Le renforcement du pouvoir propre du juge
L’amende civile s’inscrit dans une construction jurisprudentielle constante : elle constitue un pouvoir propre du juge, qui peut la prononcer d’office, sans qu’elle soit sollicitée par les parties et sans débat contradictoire spécifique dès lors que les faits sont déjà dans la cause. En transposant cette logique à l’injonction de rencontrer un médiateur, le juge de la mise en état consacre la dimension régulatrice de son office dans la promotion des modes amiables.
L’amiable cesse ainsi d’être cantonné au registre du volontarisme « moral » pour devenir une séquence procédurale que le juge organise et garantit, au même titre que les actes classiques du procès civil. Ce mouvement participe d’une juridictionnalisation de la médiation, dans laquelle le juge n’est plus seulement prescripteur, mais garant de l’exécution de l’injonction d’information sur la médiation.

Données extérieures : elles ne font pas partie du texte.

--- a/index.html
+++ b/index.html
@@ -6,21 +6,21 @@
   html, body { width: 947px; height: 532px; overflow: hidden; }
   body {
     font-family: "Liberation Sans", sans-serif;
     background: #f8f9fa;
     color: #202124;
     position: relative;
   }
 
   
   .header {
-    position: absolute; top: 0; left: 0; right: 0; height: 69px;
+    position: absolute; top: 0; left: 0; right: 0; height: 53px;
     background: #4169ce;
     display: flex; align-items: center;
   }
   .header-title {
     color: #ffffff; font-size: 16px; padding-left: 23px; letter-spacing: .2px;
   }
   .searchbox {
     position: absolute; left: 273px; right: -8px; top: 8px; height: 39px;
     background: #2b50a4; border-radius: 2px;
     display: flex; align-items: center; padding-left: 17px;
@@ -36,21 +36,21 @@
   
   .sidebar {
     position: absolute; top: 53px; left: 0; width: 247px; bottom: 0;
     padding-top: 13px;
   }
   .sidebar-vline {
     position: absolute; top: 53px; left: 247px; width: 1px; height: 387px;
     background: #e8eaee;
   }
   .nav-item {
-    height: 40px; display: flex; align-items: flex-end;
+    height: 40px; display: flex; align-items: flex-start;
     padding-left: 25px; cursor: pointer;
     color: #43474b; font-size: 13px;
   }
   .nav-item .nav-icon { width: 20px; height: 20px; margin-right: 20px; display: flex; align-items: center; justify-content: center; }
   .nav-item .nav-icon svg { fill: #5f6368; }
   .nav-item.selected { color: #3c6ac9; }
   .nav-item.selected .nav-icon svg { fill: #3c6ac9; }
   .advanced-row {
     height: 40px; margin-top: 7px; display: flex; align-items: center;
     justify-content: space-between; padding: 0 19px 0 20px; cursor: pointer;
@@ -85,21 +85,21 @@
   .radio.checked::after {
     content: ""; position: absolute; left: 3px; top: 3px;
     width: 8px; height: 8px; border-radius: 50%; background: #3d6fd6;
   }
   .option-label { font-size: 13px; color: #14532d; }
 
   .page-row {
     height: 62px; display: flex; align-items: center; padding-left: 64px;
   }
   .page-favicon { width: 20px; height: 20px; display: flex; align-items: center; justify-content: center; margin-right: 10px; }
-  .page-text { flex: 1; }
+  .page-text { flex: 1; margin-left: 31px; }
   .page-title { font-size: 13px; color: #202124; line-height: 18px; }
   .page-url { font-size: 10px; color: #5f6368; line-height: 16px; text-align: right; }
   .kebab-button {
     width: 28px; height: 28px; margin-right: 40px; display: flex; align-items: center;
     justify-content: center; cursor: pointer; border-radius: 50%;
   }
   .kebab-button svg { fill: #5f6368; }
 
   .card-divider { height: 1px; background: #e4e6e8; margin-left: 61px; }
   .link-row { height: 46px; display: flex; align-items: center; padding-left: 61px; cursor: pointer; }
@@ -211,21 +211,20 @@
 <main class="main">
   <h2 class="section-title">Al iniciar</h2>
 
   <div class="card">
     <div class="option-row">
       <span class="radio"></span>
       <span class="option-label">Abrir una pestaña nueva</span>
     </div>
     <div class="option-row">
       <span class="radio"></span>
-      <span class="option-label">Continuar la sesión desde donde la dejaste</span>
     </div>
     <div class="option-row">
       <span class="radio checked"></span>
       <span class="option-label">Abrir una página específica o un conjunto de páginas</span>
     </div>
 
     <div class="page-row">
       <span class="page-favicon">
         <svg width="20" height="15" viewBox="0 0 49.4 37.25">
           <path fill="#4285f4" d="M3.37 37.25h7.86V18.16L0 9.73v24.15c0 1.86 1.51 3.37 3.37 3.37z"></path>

Une évolution alignée sur les orientations européennes et nationales
La directive 2008/52/CE sur certains aspects de la médiation en matière civile et commerciale rappelle que la médiation repose sur le consentement des parties, tout en admettant que les États membres puissent imposer des séances d’information, sous réserve de ne pas porter atteinte à l’accès au juge. La décision du 5 février 2026 s’inscrit exactement dans ce cadre : ce n’est pas la médiation elle‑même qui est rendue obligatoire, mais la rencontre d’information préalable avec un médiateur.
Ce choix s’insère dans une politique publique française de promotion de l’amiable caractérisée par la généralisation des dispositifs de règlement amiable (conciliation, médiation, procédure participative), le développement des procédures amiables judiciaires (ARA) et un rôle accru du juge dans l’orientation des parties. L’installation en 2023 du Conseil national de la médiation, chargé de référentiels de compétences, de formation et de réflexion déontologique, complète ce mouvement structurel en donnant un cadre à la professionnalisation des tiers médiateurs.
La médiation comme variable stratégique pour les praticiens
Pour les avocats et juristes, la décision trace une alternative nette : anticiper la médiation en construisant en amont une démarche amiable crédible ou s’exposer à une injonction judiciaire assortie d’un risque de sanction financière. La médiation devient alors une variable stratégique du procès civil, que l’on doit intégrer dès la phase de conseil et de mise en état, au même titre que le choix de la voie procédurale ou des demandes reconventionnelles.
Cette évolution modifie la fonction même des conseils, invités à ne plus se limiter à la défense des intérêts dans une logique purement contentieuse, mais à jouer un rôle actif d’orientation vers les modes adaptés de résolution des conflits.